START Records for the task

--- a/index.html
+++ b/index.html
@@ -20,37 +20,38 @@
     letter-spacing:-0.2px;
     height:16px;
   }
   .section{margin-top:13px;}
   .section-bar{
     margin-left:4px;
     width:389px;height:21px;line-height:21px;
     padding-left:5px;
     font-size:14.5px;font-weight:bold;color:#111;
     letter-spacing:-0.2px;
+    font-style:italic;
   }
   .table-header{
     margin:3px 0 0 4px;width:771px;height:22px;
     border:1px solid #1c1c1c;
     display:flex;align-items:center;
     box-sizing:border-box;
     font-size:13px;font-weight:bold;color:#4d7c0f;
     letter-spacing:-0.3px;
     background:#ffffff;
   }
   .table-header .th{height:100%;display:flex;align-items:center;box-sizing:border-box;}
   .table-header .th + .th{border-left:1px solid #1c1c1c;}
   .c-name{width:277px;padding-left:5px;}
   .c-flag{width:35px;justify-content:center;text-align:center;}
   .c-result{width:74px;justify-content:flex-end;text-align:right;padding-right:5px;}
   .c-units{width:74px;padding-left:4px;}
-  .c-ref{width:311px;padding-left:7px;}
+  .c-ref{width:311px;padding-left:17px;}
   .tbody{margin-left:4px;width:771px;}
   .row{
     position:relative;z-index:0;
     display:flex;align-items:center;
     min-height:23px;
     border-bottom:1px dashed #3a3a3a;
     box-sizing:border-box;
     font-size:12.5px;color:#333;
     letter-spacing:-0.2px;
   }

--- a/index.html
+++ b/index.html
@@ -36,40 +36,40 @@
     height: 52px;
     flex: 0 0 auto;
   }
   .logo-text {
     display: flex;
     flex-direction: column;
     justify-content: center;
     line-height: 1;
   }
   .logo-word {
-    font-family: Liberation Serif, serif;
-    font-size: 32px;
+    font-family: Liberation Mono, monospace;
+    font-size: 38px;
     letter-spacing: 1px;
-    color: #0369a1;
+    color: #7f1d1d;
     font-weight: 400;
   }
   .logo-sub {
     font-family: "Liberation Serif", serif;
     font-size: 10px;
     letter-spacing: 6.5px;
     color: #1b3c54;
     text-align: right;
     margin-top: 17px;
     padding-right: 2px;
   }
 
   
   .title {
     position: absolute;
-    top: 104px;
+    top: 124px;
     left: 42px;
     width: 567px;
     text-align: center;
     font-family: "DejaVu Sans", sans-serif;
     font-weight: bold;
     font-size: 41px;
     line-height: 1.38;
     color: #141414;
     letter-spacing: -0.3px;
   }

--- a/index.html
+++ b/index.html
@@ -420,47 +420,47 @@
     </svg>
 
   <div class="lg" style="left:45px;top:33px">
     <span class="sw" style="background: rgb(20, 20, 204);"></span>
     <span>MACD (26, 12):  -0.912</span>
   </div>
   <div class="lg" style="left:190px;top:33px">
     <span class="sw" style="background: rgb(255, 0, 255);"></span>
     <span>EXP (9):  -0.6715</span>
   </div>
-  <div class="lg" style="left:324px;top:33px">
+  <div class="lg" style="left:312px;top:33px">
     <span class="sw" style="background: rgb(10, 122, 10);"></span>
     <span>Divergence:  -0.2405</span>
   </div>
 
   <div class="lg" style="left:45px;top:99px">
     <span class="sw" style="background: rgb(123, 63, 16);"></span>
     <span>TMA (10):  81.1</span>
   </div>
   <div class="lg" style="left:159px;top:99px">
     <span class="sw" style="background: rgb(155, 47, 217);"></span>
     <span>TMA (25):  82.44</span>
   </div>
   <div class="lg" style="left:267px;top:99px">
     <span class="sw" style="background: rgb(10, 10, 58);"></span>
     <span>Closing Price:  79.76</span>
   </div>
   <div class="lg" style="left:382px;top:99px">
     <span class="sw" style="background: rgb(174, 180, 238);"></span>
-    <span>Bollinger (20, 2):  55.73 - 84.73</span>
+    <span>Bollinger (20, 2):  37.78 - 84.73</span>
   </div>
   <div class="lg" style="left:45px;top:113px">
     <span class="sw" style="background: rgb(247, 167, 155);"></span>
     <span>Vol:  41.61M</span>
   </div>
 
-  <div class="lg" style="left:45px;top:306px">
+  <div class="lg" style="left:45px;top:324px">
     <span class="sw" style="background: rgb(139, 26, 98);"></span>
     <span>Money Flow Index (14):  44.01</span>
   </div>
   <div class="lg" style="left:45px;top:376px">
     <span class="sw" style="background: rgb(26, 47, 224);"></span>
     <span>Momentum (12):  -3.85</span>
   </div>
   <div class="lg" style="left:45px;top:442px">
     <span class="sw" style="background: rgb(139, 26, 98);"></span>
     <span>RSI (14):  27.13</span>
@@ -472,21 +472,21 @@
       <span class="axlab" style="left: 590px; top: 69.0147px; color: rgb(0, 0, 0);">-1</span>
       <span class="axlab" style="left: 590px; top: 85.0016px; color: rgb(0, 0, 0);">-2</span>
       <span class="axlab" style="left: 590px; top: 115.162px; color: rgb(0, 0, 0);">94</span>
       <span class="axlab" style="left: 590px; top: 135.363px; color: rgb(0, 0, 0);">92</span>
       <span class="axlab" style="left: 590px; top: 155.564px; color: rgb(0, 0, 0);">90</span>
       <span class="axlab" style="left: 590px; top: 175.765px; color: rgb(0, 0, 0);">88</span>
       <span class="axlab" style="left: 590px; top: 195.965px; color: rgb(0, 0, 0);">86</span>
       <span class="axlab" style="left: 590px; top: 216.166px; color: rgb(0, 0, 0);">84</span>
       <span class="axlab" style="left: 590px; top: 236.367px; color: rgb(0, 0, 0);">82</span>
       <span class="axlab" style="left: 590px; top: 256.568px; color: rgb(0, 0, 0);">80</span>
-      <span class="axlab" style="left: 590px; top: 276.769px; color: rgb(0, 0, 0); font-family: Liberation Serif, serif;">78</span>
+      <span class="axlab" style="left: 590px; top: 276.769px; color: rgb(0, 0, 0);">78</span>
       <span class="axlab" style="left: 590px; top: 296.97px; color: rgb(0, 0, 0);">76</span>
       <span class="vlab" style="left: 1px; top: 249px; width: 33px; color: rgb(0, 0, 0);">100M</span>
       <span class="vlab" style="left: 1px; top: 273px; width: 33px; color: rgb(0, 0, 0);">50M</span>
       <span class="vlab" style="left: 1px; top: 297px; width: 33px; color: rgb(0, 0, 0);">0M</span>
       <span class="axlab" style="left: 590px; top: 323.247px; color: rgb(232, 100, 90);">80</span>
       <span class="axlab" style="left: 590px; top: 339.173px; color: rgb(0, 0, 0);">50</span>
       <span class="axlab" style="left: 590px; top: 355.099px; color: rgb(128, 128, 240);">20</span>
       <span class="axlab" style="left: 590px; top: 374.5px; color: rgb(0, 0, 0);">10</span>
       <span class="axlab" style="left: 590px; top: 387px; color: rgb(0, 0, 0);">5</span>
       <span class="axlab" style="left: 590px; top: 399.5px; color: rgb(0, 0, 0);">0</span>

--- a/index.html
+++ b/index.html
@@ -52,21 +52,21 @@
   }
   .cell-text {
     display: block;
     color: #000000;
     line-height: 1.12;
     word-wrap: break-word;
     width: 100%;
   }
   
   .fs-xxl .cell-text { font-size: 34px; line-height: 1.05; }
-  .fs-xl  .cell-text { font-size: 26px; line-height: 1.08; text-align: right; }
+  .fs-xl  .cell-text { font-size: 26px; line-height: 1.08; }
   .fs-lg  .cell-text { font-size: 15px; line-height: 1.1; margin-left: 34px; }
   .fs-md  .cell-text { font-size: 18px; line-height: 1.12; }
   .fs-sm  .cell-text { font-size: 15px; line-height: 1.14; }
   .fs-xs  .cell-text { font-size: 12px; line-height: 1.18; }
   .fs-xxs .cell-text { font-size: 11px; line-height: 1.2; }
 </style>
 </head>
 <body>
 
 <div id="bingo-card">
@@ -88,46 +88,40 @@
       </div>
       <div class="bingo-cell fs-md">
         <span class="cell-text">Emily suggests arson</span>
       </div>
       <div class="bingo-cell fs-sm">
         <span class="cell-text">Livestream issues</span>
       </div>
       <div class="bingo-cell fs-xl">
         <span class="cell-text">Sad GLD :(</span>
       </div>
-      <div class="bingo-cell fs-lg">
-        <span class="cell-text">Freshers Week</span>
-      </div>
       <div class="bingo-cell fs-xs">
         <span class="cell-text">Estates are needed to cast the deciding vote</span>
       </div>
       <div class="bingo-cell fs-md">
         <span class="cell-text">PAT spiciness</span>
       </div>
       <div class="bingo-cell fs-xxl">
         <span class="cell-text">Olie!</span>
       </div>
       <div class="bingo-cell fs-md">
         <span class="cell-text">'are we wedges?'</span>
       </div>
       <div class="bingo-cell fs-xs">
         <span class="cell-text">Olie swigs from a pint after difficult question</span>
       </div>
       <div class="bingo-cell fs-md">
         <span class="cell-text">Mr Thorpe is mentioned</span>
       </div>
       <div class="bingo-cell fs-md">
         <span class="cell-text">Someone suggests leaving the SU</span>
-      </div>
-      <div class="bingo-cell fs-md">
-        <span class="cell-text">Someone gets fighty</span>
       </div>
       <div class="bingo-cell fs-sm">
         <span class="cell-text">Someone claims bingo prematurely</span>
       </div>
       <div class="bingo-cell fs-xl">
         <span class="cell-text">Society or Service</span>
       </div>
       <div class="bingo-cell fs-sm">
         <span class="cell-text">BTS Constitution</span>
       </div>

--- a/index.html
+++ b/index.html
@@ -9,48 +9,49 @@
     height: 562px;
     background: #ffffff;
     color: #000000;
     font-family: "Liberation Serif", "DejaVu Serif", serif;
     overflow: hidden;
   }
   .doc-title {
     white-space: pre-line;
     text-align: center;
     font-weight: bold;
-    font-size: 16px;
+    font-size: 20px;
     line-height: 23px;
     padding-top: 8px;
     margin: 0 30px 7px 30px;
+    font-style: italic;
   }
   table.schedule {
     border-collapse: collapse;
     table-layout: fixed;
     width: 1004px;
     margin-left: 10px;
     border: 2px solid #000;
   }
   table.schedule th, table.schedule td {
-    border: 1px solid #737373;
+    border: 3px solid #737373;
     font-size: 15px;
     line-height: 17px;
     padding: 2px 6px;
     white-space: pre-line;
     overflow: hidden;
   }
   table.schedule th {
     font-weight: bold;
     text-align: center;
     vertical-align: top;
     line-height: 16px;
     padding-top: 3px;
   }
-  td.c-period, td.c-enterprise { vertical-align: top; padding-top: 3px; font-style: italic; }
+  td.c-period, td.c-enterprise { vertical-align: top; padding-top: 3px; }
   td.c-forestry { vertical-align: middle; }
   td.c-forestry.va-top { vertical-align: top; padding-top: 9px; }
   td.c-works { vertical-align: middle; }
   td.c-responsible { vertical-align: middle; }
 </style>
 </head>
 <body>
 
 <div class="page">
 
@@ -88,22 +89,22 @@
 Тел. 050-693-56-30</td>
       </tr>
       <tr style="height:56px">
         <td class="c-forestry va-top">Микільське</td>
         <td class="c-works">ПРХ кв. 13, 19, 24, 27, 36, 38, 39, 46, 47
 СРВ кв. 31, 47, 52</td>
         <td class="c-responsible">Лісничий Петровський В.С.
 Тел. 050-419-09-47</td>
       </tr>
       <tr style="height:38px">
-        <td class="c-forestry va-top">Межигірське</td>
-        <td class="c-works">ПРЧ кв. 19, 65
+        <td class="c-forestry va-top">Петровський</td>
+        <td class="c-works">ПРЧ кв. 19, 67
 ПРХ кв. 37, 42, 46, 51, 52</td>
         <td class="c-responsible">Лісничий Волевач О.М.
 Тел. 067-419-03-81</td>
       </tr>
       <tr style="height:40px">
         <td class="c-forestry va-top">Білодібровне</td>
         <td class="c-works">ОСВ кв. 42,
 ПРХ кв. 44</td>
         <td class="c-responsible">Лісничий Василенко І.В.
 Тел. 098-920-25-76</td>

END Records for the task

> **Assignment**
A word-for-word copy of the entries, from the first line through the line containing "background:#ffffff;", is the whole answer.

> **Answer to the problem**
--- a/index.html
+++ b/index.html
@@ -20,37 +20,38 @@
     letter-spacing:-0.2px;
     height:16px;
   }
   .section{margin-top:13px;}
   .section-bar{
     margin-left:4px;
     width:389px;height:21px;line-height:21px;
     padding-left:5px;
     font-size:14.5px;font-weight:bold;color:#111;
     letter-spacing:-0.2px;
+    font-style:italic;
   }
   .table-header{
     margin:3px 0 0 4px;width:771px;height:22px;
     border:1px solid #1c1c1c;
     display:flex;align-items:center;
     box-sizing:border-box;
     font-size:13px;font-weight:bold;color:#4d7c0f;
     letter-spacing:-0.3px;
     background:#ffffff;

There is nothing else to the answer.